Previous reporting by Reuters and others had established a connection between nChain, formerly known as EITC Holdings, and Wright.  The firm, in its previous instantiation, was a vehicle for filing hundreds of bitcoin and blockchain-related patents.

According to U.S. recordings, the firm holds over 80 bitcoin and blockchain-related patents. The investing fund is managed by Liechtenstein-based Accuro Fund Solutions, part of Zurich-based Accuro Group.

It is notable that there are many in the bitcoin community that do not believe Wright is really Satoshi Nakamoto — and Wright has been largely absent from the public eye since being unmasked. He has publicly stated of late, however, that he would like to be part of bitcoin’s future.

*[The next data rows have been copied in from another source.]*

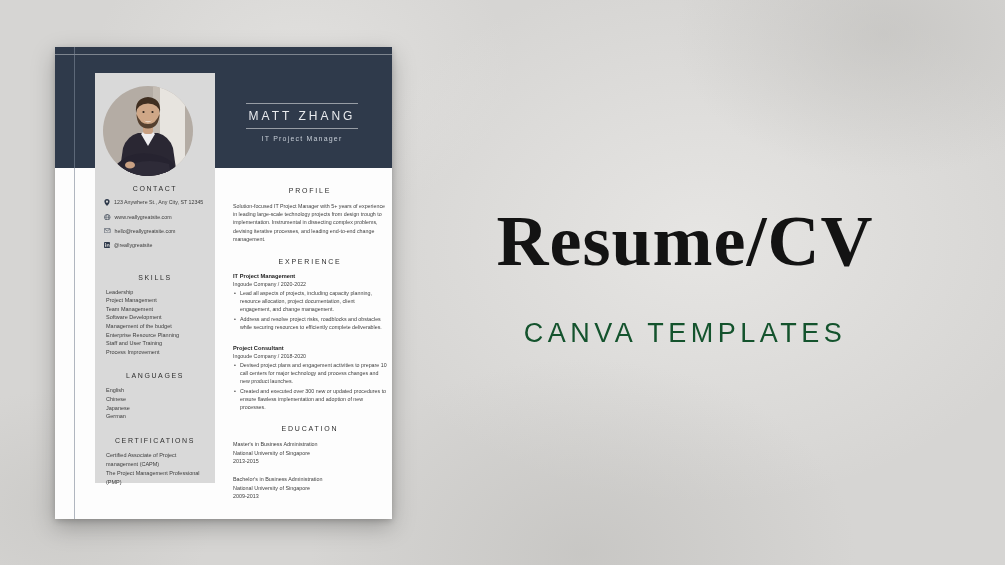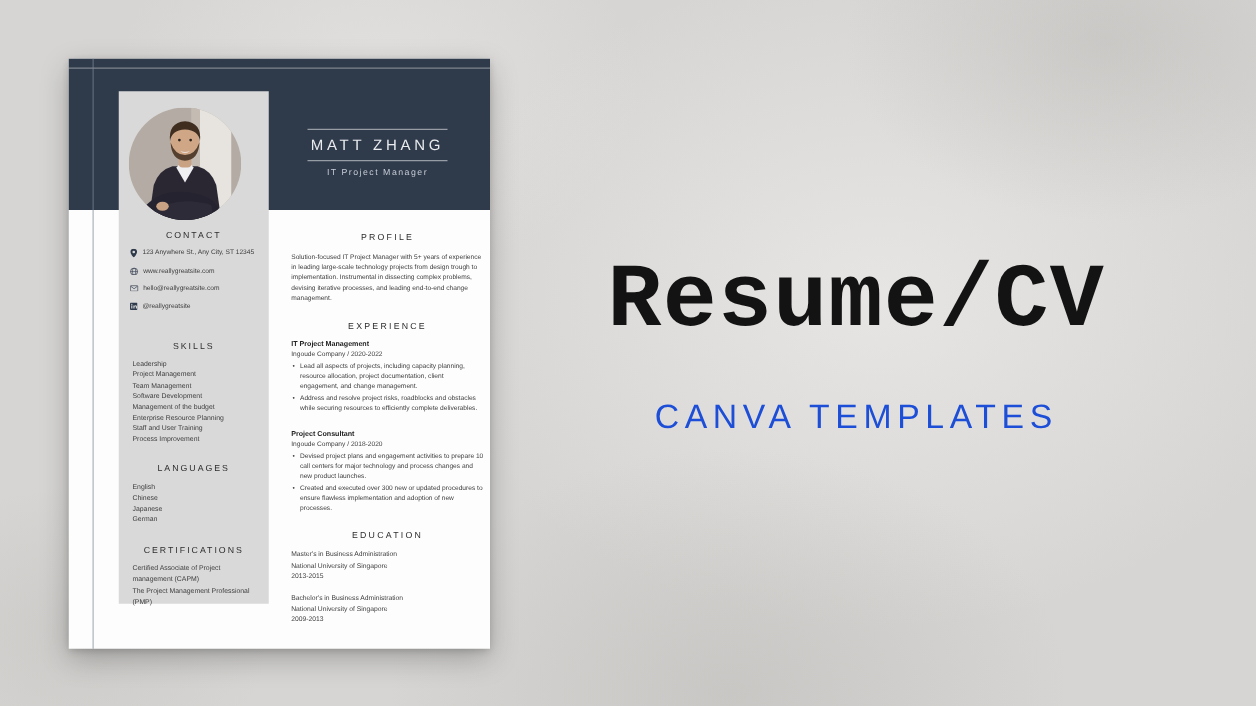--- a/index.html
+++ b/index.html
@@ -59,7 +59,7 @@
   
   .promo-title{
     position:absolute;left:460px;top:200px;width:450px;text-align:center;
-    font-family:Liberation Mono, monospace;
+    font-family:Liberation Serif, serif;
     font-size:72px;font-weight:bold;color:#131313;letter-spacing:1px;
   }
   .promo-subtitle{

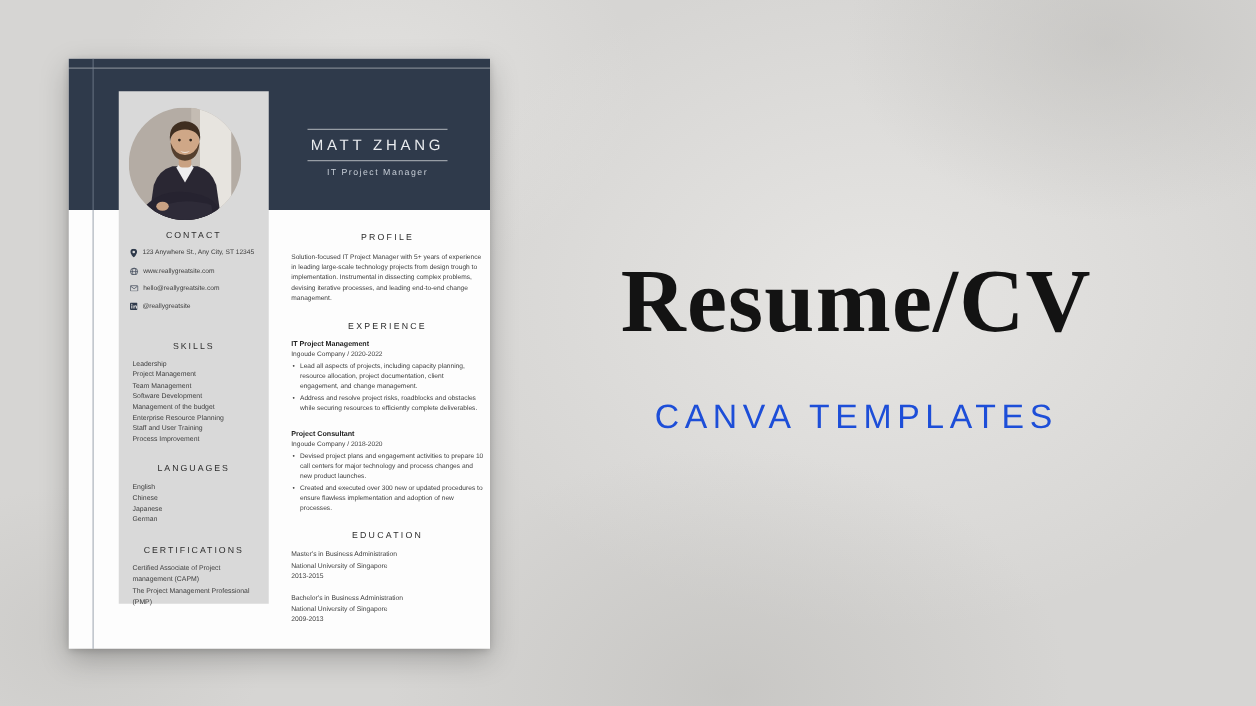--- a/index.html
+++ b/index.html
@@ -64,7 +64,7 @@
   }
   .promo-subtitle{
     position:absolute;left:460px;top:318px;width:450px;text-align:center;
-    font-size:27px;letter-spacing:4.5px;color:#1d4ed8;
+    font-size:27px;letter-spacing:4.5px;color:#14532d;
   }
 </style>
 </head>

“We will scale and grow bitcoin to become what it was envisioned to be,” he said. “All I do is to help grow the use of bitcoin, and I want to see it in daily use by at least a billion people on-chain. We have the funds, the people and the technology to do this.”

Without confirming how many bitcoins he owns, Wright told Reuters he would never “dump bitcoin.”

“I will sell when I do this for goods on a daily basis, or I will go down with it. Past the basics of my family’s well-being, all I have is dedicated to building the systems and institutions needed to make bitcoin successful globally,” he said.

There is also some news about what Wright and nChain intend to do with its patents. The firm “intends to make some of its intellectual property assets available to the blockchain community through open-source software and royalty-free licensing.”